Data to use –
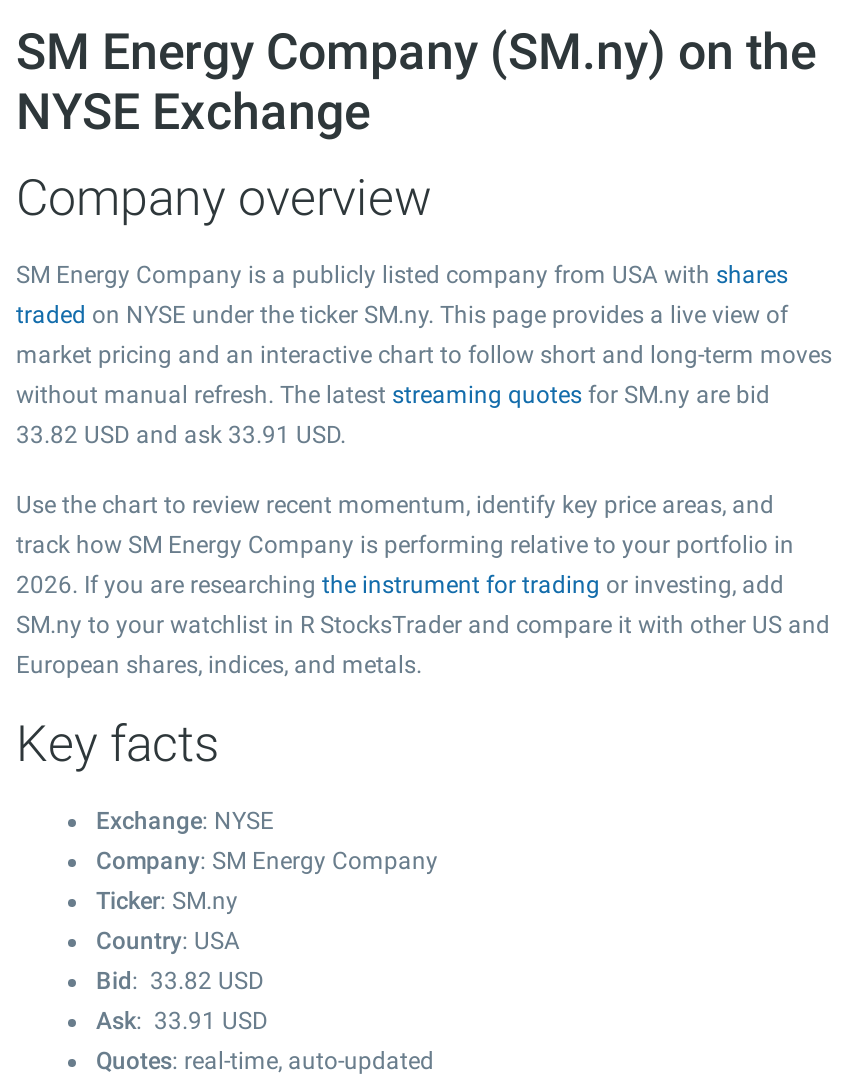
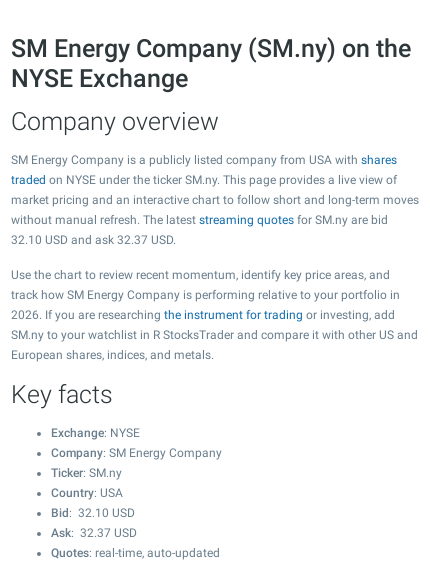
- 33.82 USD and ask 33.91 USD.
+ 32.10 USD and ask 32.37 USD.

- Bid: 33.82 USD
+ Bid: 32.10 USD

- Ask: 33.91 USD
+ Ask: 32.37 USD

Problem – Write out the lines from the one containing "ask 32.37 USD." through the last line of the records above. Include both of those lines and nothing else.

Task response –
+ 32.10 USD and ask 32.37 USD.

- Bid: 33.82 USD
+ Bid: 32.10 USD

- Ask: 33.91 USD
+ Ask: 32.37 USD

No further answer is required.